[Download CV]

  • Office: MCS 227F
  • Email: vkalavri@bu.edu
  • Office hours (Fall 2021): TBD

Vasiliki (Vasia) Kalavri

Assistant Professor
Department of Computer Science, Boston University

About me

My research interests include distributed stream processing and large-scale graph analytics.

Before coming to BU, I was a member of the Systems Group at ETH Zurich, where I worked on Strymon, a system for predictive datacenter analytics. In September 2017 I was awarded the ETH Zurich Postdoctoral Fellowship for my research project "Automatic Scaling of Distributed Streaming Computations Using Graph Analytics on Real-Time Monitoring Data". I received my PhD from KTH, Stockholm, and UCL, Belgium, where I was admitted to a double doctoral program as an EMJD-DC fellow. My thesis, "Performance Optimization Techniques and Tools for Distributed Graph Processing" received the IBM Innovation Award 2017. During my PhD studies, I also spent time at DIMA TU Berlin, Telefonica Research Barcelona, and data Artisans.


Apache Flink Book

Fabian Hueske and I have recently published Stream Processing with Apache Flink by O'Reilly Media. If you read it, please leave a review or send us feedback and errata.


Prospective students

I'm recruiting motivated PhD students to join my research lab in Fall'2021. The application deadline is December 15 and GRE scores are not required. The Graduate School of Arts & Sciences offers application fee waivers for first generation applicants and women. Apply here.

News

19 May 2021

Co-Chairing ACM SIGMOD'22 SRC

I am excited to serve a co-chair of the SIGMOD Student Research Competition together with Yongjoo Park.

12 March 2021

The CASP Systems Lab has a website!

After an eventful 1st year, my research lab, Complex Analytics & Scalable Processing, finally has a website. You can also follow us on Twitter @CASPSystems.

2 February 2021

Secrecy: Secure Collaborative Analytics on Secret-Shared Data [arxiv preprint]
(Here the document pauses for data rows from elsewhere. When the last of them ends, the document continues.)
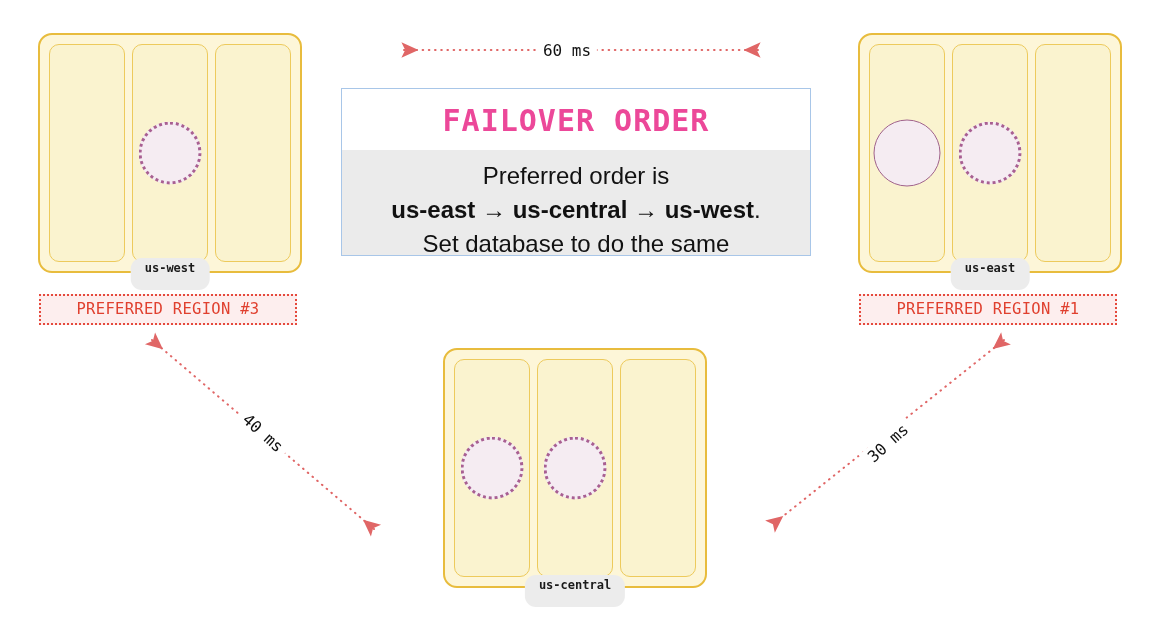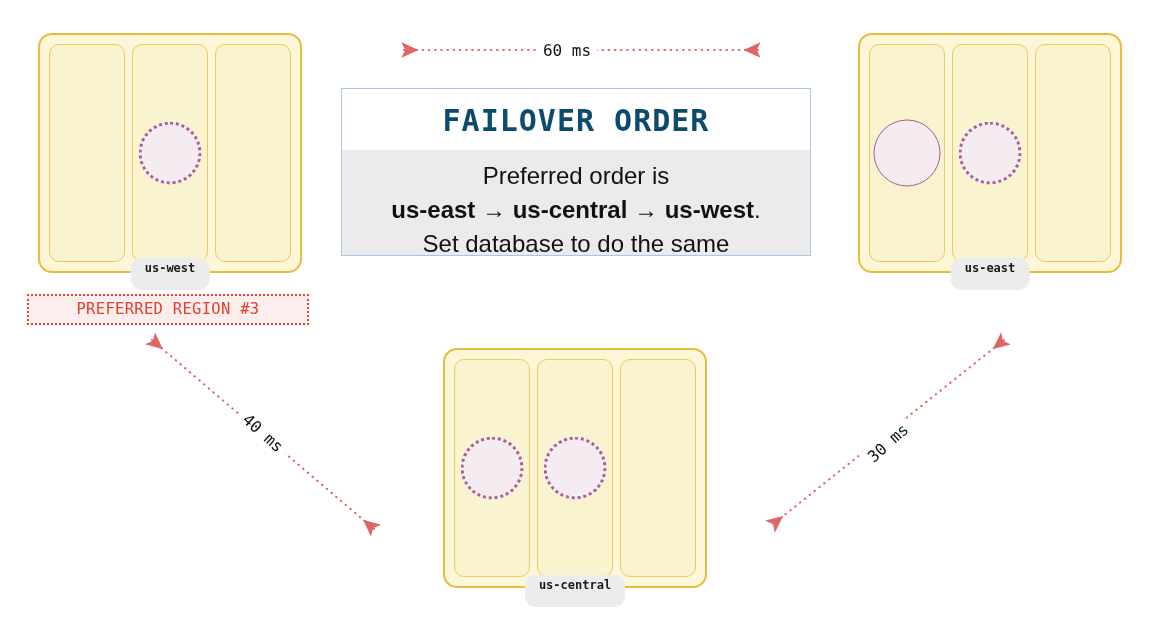--- a/index.html
+++ b/index.html
@@ -107,7 +107,7 @@
     font-family: "DejaVu Sans Mono", "Liberation Mono", monospace;
     font-size: 30px;
     font-weight: bold;
-    color: #0c4a6e;
+    color: #ec4899;
     letter-spacing: 1px;
   }
   #callout-body {

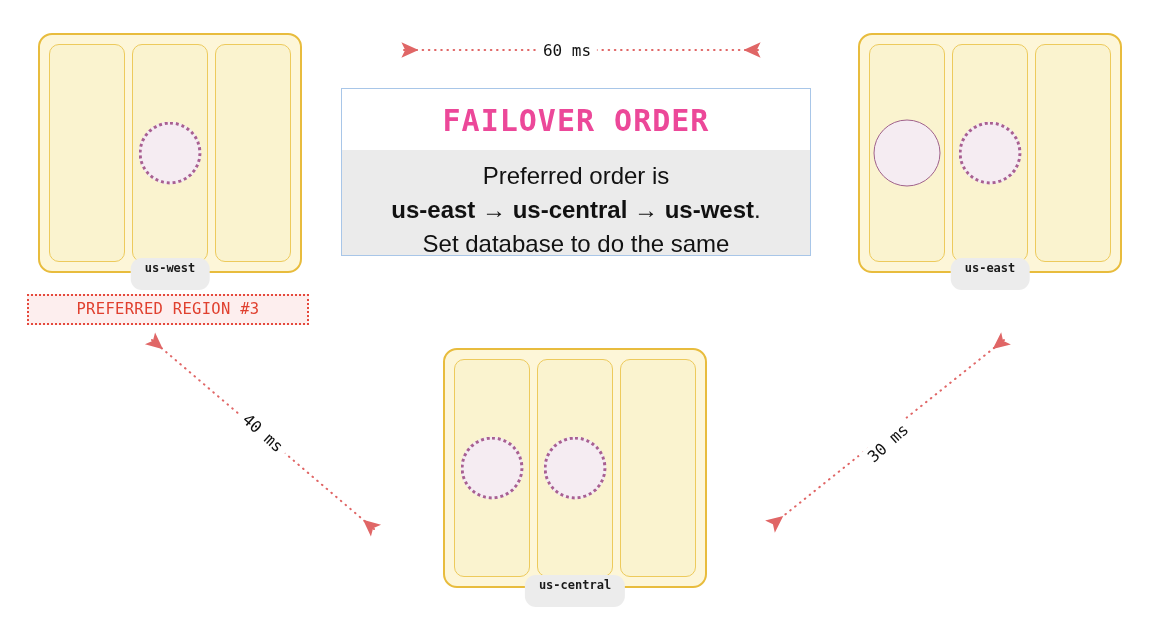--- a/index.html
+++ b/index.html
@@ -179,7 +179,7 @@
     <div class="zone"></div>
   </div>
   <div class="region-name" style="left:170px; top:258px;">us-west</div>
-  <div class="pref-badge" style="left:168px; top:294px; width:282px;text-align:center;">PREFERRED REGION #3</div>
+  <div class="pref-badge" style="left:168px; top:294px; width:258px;text-align:center;">PREFERRED REGION #3</div>
 
   <div class="region" style="left:443px; top:348px; width:264px; height:240px;">
     <div class="zone">

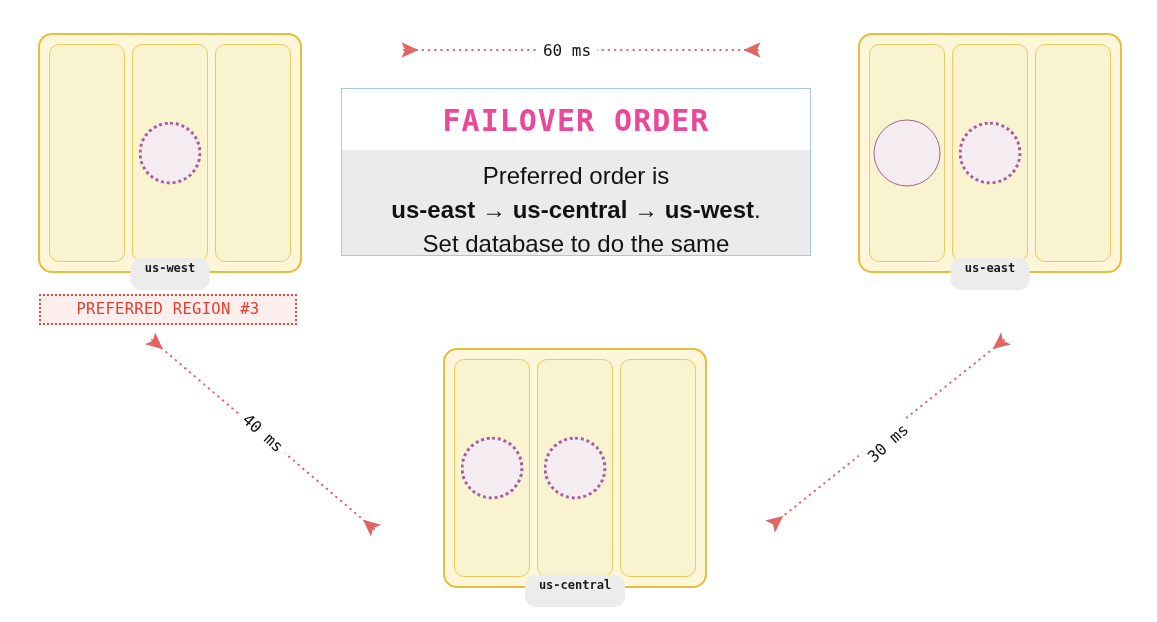--- a/index.html
+++ b/index.html
@@ -202,6 +202,7 @@
     <div class="zone"></div>
   </div>
   <div class="region-name" style="left:990px; top:258px;">us-east</div>
+  <div class="pref-badge" style="left:988px; top:294px; width:258px;">PREFERRED REGION #1</div>
 
   <div id="callout" style="left:341px; top:88px; width:470px; height:168px;">
     <div id="callout-header">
Secrecy is a new MPC framework for relational collaborative analytics.

1 December 2020

Area Chair for JSys

JSys -- the Journal of Systems Research is a new diamond open-access journal. I am delighted to serve as the first Area Chair for the Streaming Systems track..

11 November 2020

New article on the future of graph processing [arxiv preprint]

After a wonderful Dagstuhl seminar on Big Graph Processing Systems, our article on the future of graph processing research will appear in the Communications of the ACM.

3 August 2020

New Survey Paper Available

Our paper "A Survey on the Evolution of Stream Processing Systems" is now available on the arxiv.


14 July 2020

Outstanding New Research Direction Award at HotStorage'20

Our USENIX HotStorage'20 paper In support of workload-aware streaming state management won the Outstanding New Research Direction Award and was a finalist for the Best Presentation Award.

Research

My research focuses on various aspects of (distributed) data-centric systems.
More recently, I have been working on self-managed stream processing systems and graph streaming systems.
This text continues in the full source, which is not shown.